What - no chicory?
It's Mardi Gras!
GI coffee was good...No brand name...came in just a big silver can.
Wuzz Fuzz
While chicory is used sometimes essentially as an adulterant, many folks, particularly in Louisiana, LIKE some chicory in coffee. When our family moved no further south than North Carolina, my father got into the habit of drinking coffee with chicory. When we moved back north, he had to take to buying it separately and adding his own. He or someone else once accidentally made a pot with straight chicory. That did not go over so well.
De gustibus non disputandum est.
labworm, have your read today what you started with the old school coffee?
Florida couple enjoys coffee 4 times a day....He enjoys a "saturated blend". which is "on the cold side".
She enjoys a expresso grind, because "it's warm and thicker". It gives her a, "sense of euphoria".

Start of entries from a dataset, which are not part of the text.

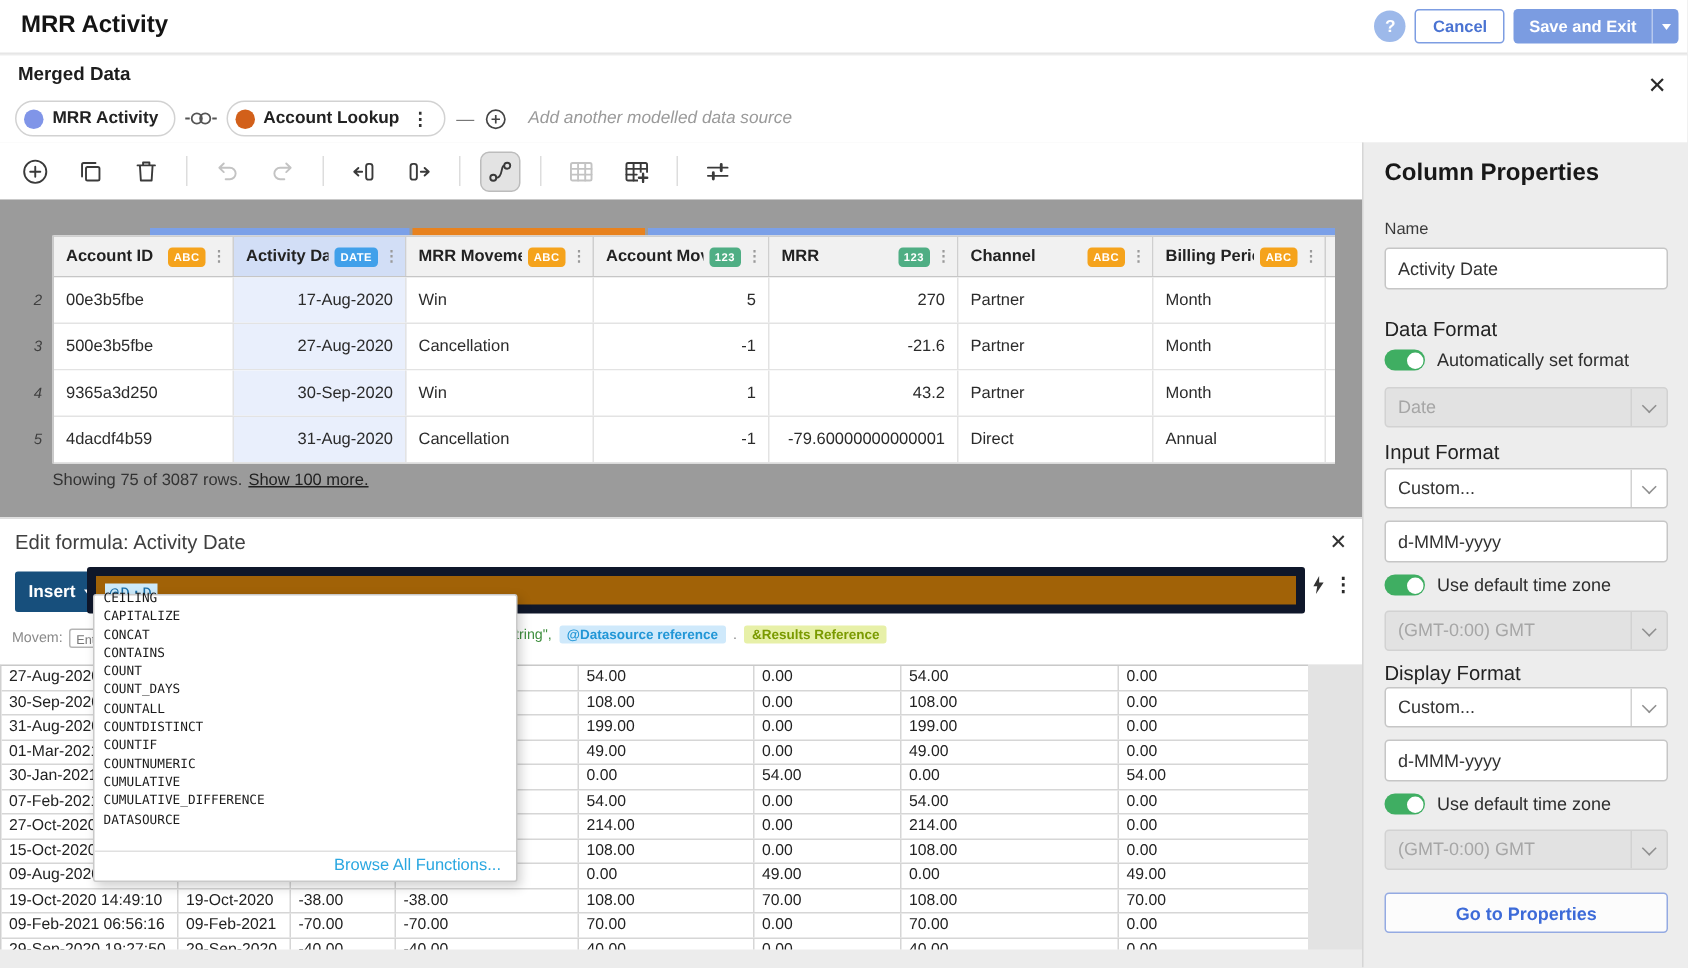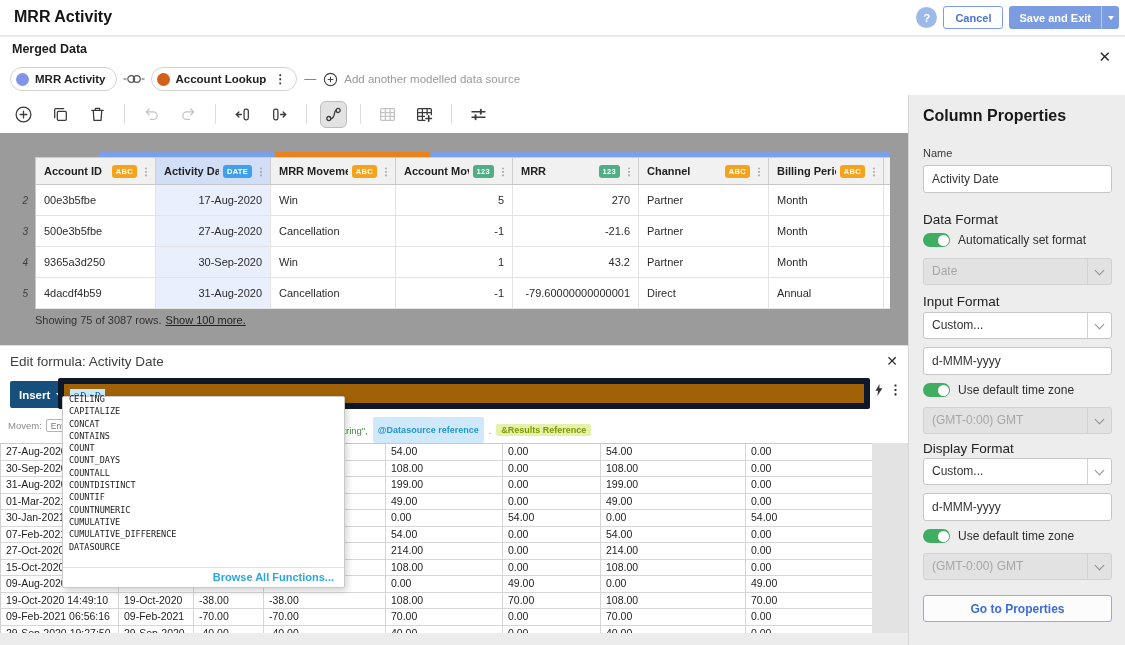--- a/index.html
+++ b/index.html
@@ -29,7 +29,7 @@
   .conn svg{display:block;stroke:#555;fill:none;stroke-width:1.2}
   .dash{color:#777;font-size:12px;margin:0 1px}
   .plus svg{display:block;stroke:#444;fill:none;stroke-width:1.2}
-  .add-hint{color:#9a9a9a;font-size:11.5px;margin-left:0}
+  .add-hint{font-style:italic;color:#9a9a9a;font-size:11.5px;margin-left:8px}
   .m-close{position:absolute;right:14px;top:11px;font-size:15px;color:#2a2a2a;cursor:default}
 
   

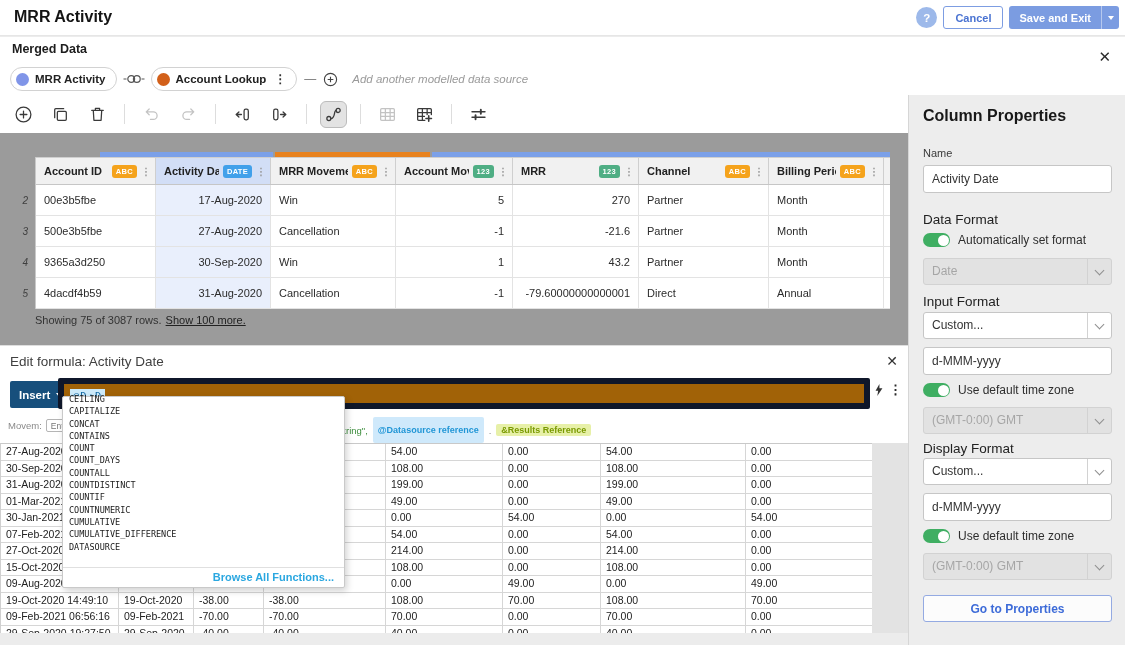--- a/index.html
+++ b/index.html
@@ -74,7 +74,7 @@
   .kbd{border:1px solid #b5b5b5;border-radius:2px;padding:0 4px;font-size:8.5px;height:13px;line-height:12px;color:#777;background:#fff}
   .hints-right{position:absolute;left:337px;top:71px;display:flex;align-items:center;gap:5px;font-size:9.5px}
   .h-string{color:#3f8f3f}
-  .h-chip-ds{background:var(--hint-chip-blue-bg);color:var(--hint-chip-blue-text);padding:8px 5px;border-radius:2px;font-size:9px;font-weight:700;white-space:nowrap}
+  .h-chip-ds{background:var(--hint-chip-blue-bg);color:var(--hint-chip-blue-text);padding:1px 5px;border-radius:2px;font-size:9px;font-weight:700;white-space:nowrap}
   .h-chip-res{background:var(--hint-chip-green-bg);color:var(--hint-chip-green-text);padding:1px 5px;border-radius:2px;font-size:9px;font-weight:700;white-space:nowrap}
   .h-dot{color:#888}
 

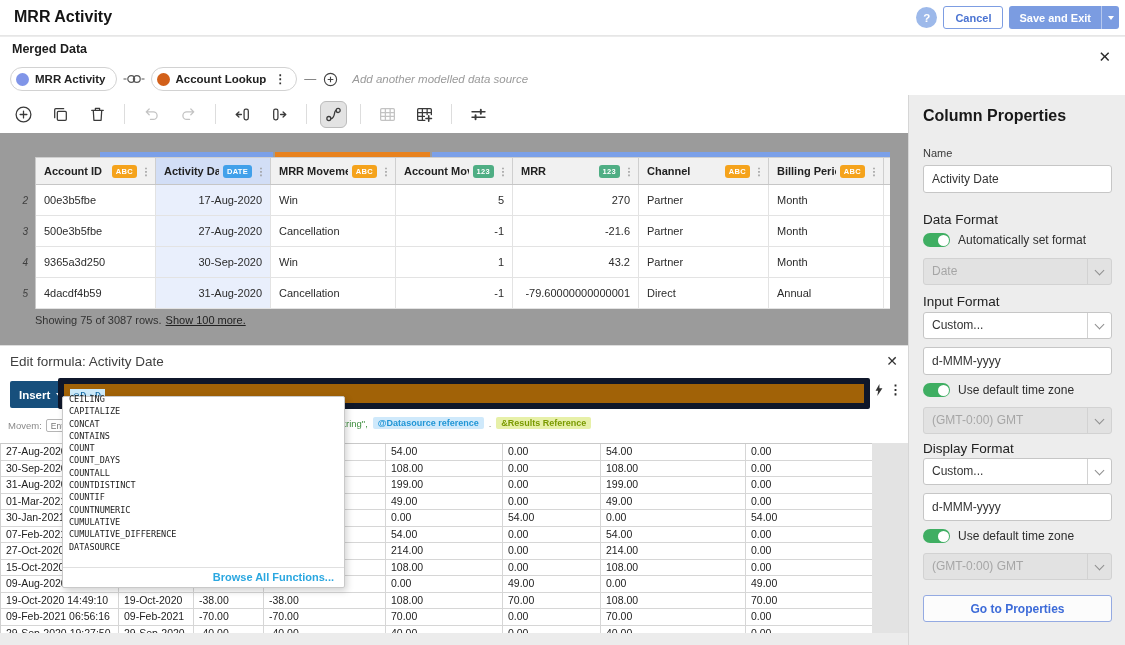--- a/index.html
+++ b/index.html
@@ -82,7 +82,7 @@
   .dropdown{position:absolute;left:62px;top:396px;width:283px;height:192px;background:#fff;border:1px solid #c9c9c9;border-radius:2px;box-shadow:2px 3px 7px rgba(0,0,0,.18);z-index:30;display:flex;flex-direction:column}
   .dd-items{flex:1;overflow:hidden;padding-left:6px;margin-top:-4px}
   .dd-item{font-family:"DejaVu Sans Mono",monospace;font-size:8.5px;line-height:12.3px;color:#1a1a1a;white-space:nowrap}
-  .dd-browse{height:20px;border-top:1px solid #e0e0e0;text-align:right;padding-right:10px;line-height:19px;font-size:11px;font-weight:700;color:#2aa7e0}
+  .dd-browse{height:20px;border-top:1px solid #e0e0e0;text-align:right;padding-right:10px;line-height:19px;font-size:11px;font-weight:400;color:#2aa7e0}
 
   
   .results{position:absolute;left:0;top:443px;width:872px;height:190px;background:#fff;border-top:1px solid #c9c9c9;border-left:1px solid #d0d0d0;overflow:hidden}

I didn't read if they put any cream or sugar in it. Nor did the article say what kind of coffee maker they used.
WuzzFuzz
This continuing thread inspires me to note that if coffee is left brewed for more than an hour, the acids separate and you get a nasty flavor. I learned this while researching the coffee article that I wrote for, "The Dallas Morning News."
I did my taste research and some of the other background info at a place called The Coffee Co. in The Quadrangle shopping center. The fine gun and other outdoors gear shop called Hunter-Bradlee was located there then, too. They later moved to Preston Center before eventually closing, a serious loss to lovers of upper class items from Danner boots to Orvis glassware with Ned Smith's art on them.
I also bought a couole of books on coffee. Think I still have them with my wine books.
Anyway, drink quality coffee within an hour or so of brewing.